Kurz vor Mutters Tod habe ich meinen Vater gefragt, warum es kein Heilmittel gibt, wo doch die Wissenschaftler seit einer halben Ewigkeit daran forschen. Er erklärte mir, dass es erste Erfolge gegeben habe, was einen Impfstoff betrifft, es aber zu Fehlschlägen gekommen sei. Dabei hat er ganz komisch gekuckt, irgendwie bedrückt, als würde ihn etwas quälen. Damals habe ich es darauf geschoben, dass meine Mutter und mein Bruder im Sterben lagen, doch nun bin ich mir gar nicht mehr so sicher. Wer kann sagen, was wirklich in ihm vorging oder was er angestellt hat?
Oberst Weiß unterbricht meine Grübeleien. »Verhalte dich ruhig und konzentrier dich auf einen Punkt.« Er drückt mir einen roten Schalter in die Hand. »Solltest du Panik bekommen, drück’ den Knopf, doch versuche bitte, keine zu bekommen, sonst dauert es umso länger.«
Ich nicke stumm.
»Setz die Kopfhörer auf, das dämpft die Lautstärke«, fügt er hinzu.
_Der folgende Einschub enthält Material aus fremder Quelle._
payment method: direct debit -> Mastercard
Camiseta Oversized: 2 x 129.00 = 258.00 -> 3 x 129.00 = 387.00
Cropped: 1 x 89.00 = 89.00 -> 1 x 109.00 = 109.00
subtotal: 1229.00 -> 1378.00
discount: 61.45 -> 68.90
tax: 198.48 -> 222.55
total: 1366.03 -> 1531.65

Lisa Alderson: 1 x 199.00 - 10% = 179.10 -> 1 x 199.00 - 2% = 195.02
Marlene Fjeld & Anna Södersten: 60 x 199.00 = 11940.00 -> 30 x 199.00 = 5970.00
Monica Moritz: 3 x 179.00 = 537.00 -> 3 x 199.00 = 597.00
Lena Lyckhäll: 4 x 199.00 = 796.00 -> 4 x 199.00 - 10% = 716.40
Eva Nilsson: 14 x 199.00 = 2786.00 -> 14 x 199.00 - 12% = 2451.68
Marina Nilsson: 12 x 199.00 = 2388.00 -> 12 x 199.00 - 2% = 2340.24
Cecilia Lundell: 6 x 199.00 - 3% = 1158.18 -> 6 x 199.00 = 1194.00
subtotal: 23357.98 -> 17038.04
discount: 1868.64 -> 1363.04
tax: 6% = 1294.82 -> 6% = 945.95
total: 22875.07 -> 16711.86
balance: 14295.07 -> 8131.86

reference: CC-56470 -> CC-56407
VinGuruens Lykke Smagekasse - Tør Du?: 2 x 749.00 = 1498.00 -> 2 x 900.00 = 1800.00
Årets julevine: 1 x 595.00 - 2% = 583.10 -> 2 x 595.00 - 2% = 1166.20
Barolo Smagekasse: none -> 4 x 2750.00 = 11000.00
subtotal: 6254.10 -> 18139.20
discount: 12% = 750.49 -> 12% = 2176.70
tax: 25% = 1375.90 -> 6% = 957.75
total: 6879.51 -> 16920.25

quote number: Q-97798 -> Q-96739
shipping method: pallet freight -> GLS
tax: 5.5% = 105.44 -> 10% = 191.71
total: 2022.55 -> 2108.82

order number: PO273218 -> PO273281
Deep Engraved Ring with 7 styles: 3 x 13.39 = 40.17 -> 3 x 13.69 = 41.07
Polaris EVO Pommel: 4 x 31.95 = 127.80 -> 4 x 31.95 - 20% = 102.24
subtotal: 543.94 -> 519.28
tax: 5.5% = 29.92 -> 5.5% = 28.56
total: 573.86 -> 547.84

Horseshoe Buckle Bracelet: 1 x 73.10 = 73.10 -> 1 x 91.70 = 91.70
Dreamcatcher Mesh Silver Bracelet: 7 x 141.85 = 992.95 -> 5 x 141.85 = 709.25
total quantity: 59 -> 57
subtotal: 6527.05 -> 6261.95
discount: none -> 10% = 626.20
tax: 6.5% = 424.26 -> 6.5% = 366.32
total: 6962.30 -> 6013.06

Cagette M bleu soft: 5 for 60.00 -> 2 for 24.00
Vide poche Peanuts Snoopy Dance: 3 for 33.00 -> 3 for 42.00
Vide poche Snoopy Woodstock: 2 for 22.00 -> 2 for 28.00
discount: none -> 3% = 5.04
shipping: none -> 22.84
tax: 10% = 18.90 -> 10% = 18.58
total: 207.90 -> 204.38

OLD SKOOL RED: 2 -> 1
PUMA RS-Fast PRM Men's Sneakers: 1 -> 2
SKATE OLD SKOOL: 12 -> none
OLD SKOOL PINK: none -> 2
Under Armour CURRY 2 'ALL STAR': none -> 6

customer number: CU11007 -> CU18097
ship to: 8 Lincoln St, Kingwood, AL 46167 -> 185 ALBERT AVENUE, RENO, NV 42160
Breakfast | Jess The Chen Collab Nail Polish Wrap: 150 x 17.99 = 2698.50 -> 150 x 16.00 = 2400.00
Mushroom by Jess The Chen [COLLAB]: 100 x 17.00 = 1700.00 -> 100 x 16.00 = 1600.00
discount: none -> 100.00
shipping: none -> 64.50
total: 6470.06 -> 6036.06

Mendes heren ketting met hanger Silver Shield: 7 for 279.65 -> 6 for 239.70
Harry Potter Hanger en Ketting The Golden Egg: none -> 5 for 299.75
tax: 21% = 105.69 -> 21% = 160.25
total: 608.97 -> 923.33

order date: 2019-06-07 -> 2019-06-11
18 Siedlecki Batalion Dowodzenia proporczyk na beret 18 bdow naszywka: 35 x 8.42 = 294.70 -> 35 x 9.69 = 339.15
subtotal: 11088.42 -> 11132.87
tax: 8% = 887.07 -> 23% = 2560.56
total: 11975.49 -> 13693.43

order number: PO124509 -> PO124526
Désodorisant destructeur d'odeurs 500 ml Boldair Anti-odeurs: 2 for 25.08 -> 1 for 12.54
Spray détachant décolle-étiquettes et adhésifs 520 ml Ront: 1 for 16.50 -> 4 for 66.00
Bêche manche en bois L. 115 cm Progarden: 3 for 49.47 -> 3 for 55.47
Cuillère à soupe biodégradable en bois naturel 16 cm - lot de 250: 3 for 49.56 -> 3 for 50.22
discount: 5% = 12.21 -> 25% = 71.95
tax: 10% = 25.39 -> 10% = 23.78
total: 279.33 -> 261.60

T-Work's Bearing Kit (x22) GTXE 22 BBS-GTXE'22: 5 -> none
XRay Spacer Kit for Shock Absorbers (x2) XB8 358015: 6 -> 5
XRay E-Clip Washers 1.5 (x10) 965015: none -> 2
Ich nehme die Hörer und stülpe sie über meine Ohren. Langsam fährt die Liege in das Innere der Trommel. Oberst Weiß löscht das Licht und verlässt den Raum. Es ist eng und unheimlich in dem Ding, wie in einem runden Sarg. Ich atme tief durch und kneife die Augen zu, um wenigstens gedanklich der Enge zu entfliehen.
Während ich dem lauten Tocktocktock lausche, denke ich darüber nach, wie viele Menschen schon verbannt worden sind, und frage mich, ob sie noch leben. Die Verbannung geschieht üblicherweise in aller Stille. Die Machthaber wollen Aufsehen oder Menschenaufläufe vermeiden. Schwer bewaffnete Soldaten und zwei oder drei Angehörige sind die Einzigen, die den Verbannten zum Tor begleiten. Alle anderen verschließen die Augen, wollen nicht sehen, was ihnen bevorstehen könnte, sollten sie aus irgendwelchen Gründen eine Belastung für die Kolonie werden.